# DATA LISTING:
-- Opening Marker --

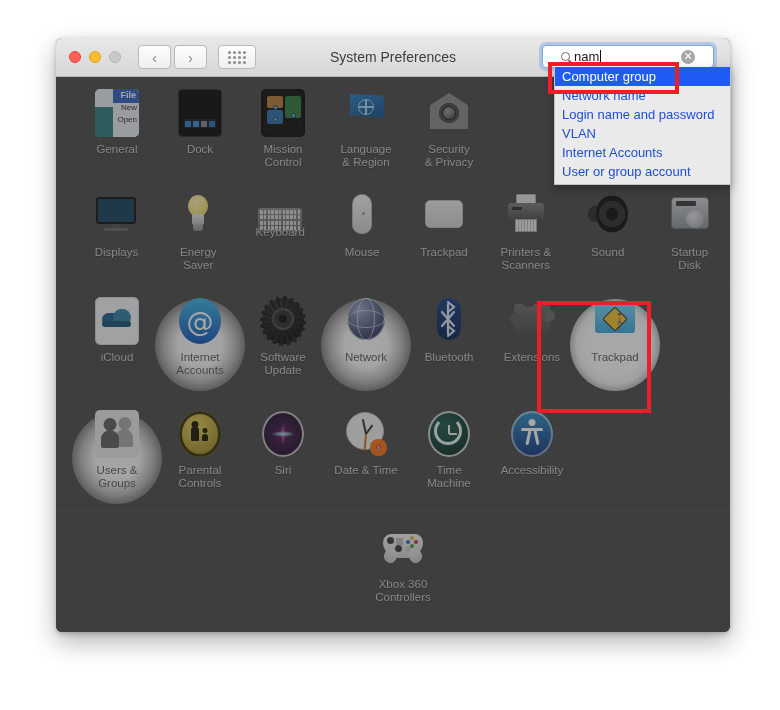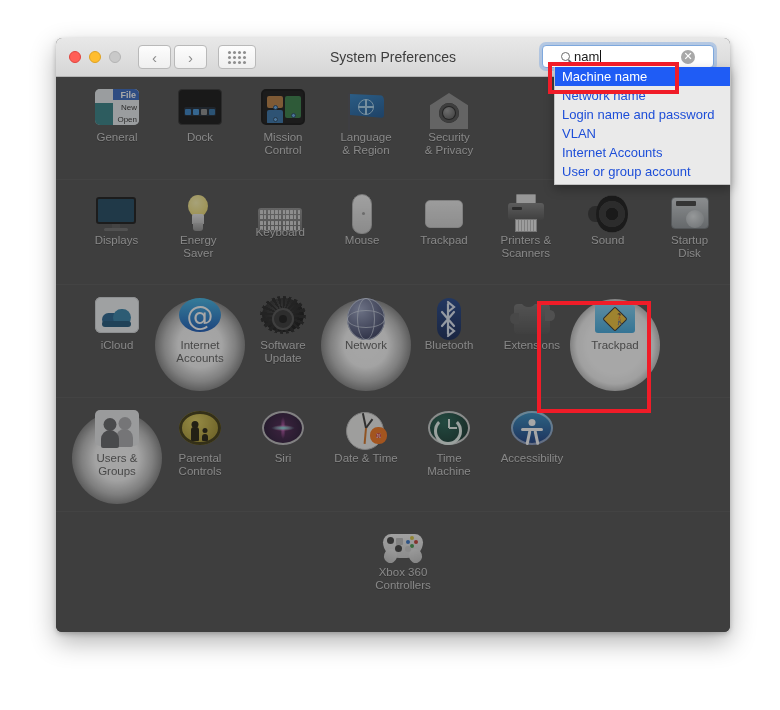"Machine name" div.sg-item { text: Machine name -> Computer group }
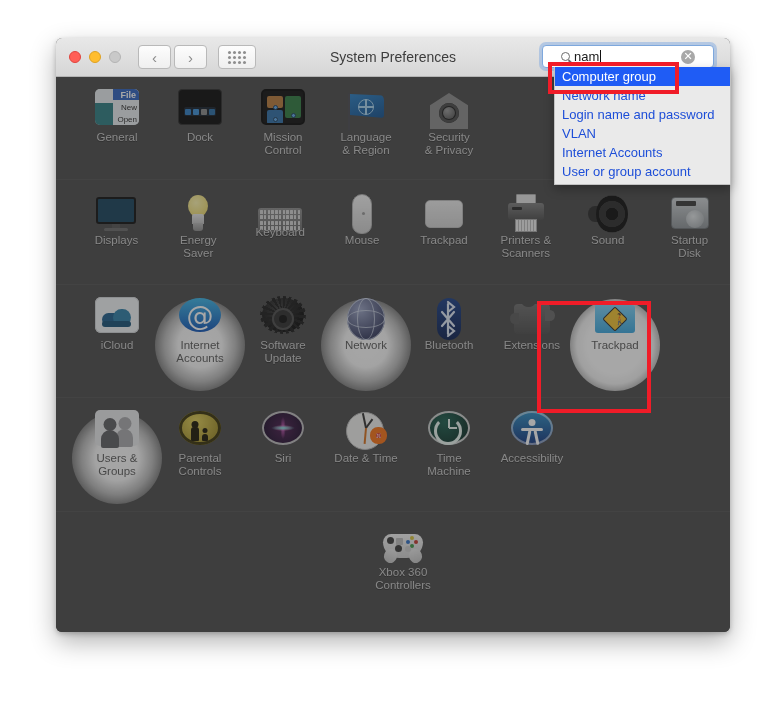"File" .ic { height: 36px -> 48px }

-- Closing Marker --
-- Opening Marker --

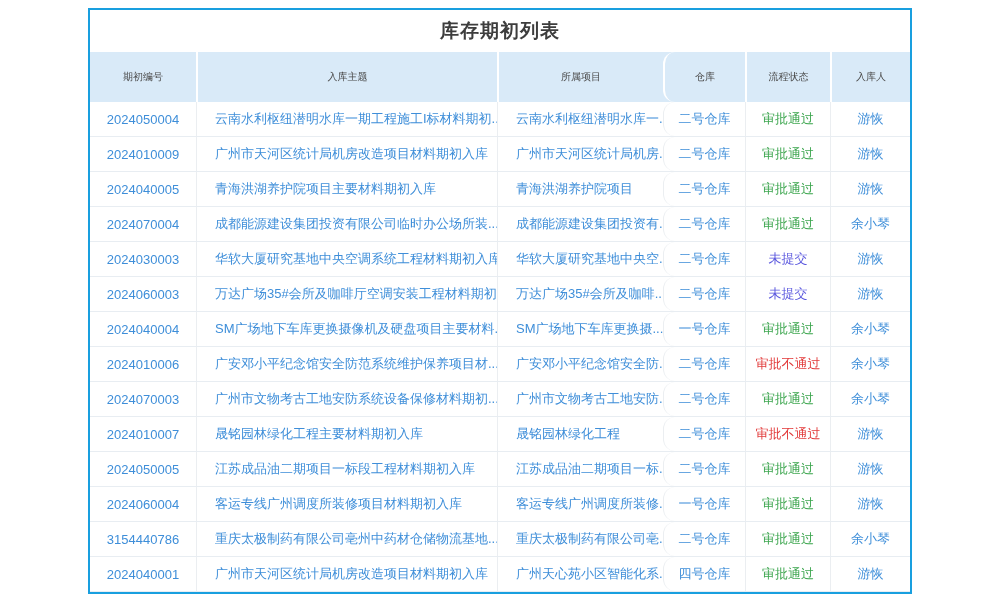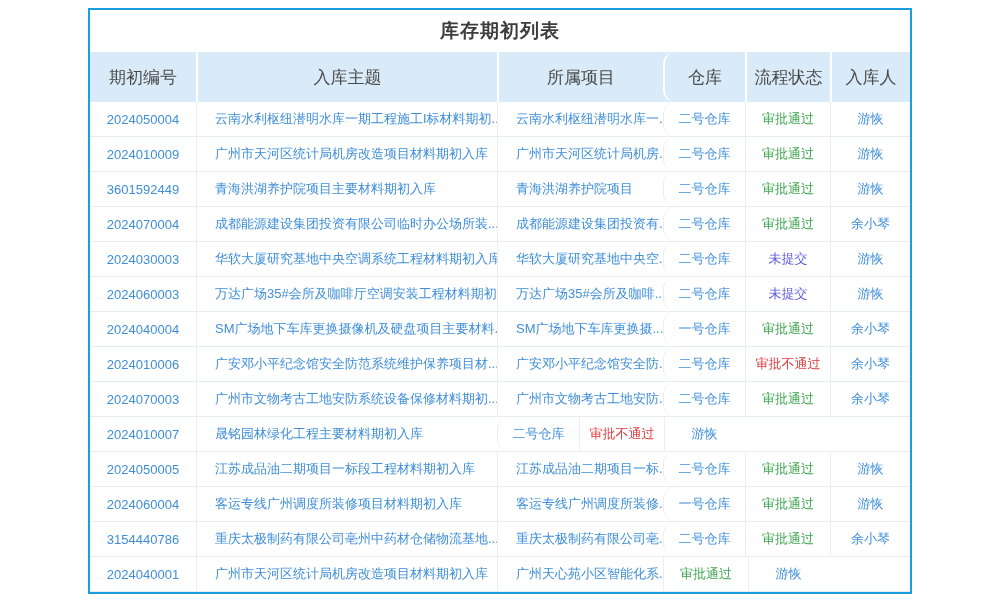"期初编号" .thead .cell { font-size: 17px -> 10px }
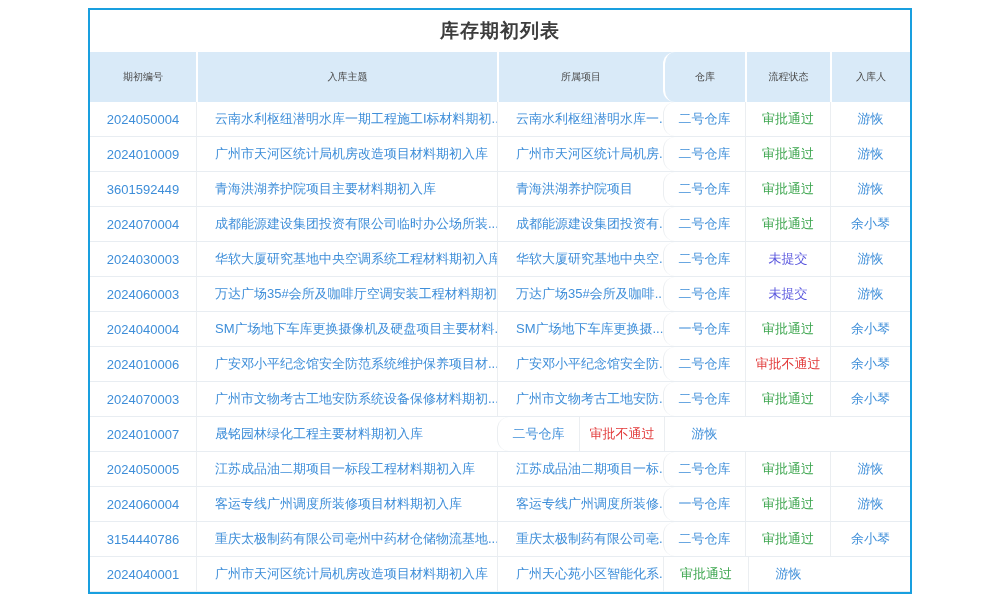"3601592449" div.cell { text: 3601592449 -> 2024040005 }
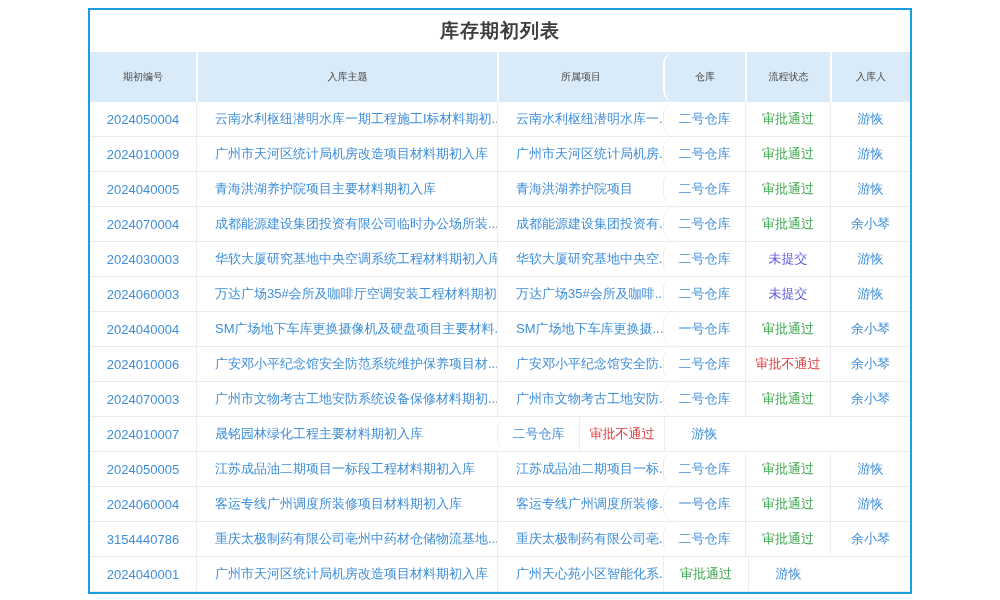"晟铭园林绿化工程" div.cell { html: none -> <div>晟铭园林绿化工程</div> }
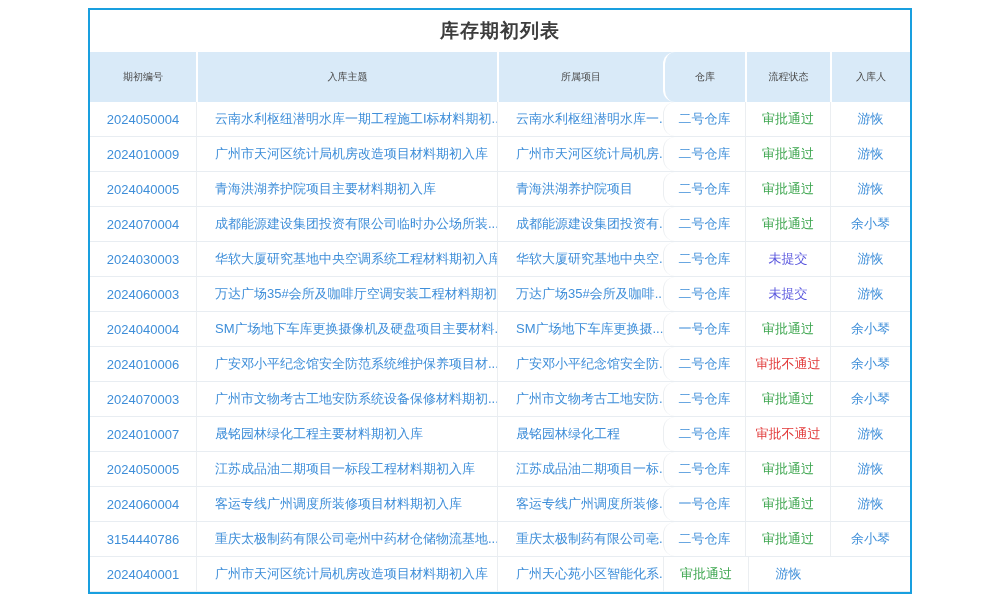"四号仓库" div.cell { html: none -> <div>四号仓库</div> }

-- Closing Marker --

# AIM OF THE EXERCISE:
For the material above, give again only the lines starting at the line that contains "text: 3601592449 ->" and ending at the line that contains "none -> <div>四号仓库</div>". Pictures do not belong in the copy.

# WRITTEN RESPONSE:
"3601592449" div.cell { text: 3601592449 -> 2024040005 }
"晟铭园林绿化工程" div.cell { html: none -> <div>晟铭园林绿化工程</div> }
"四号仓库" div.cell { html: none -> <div>四号仓库</div> }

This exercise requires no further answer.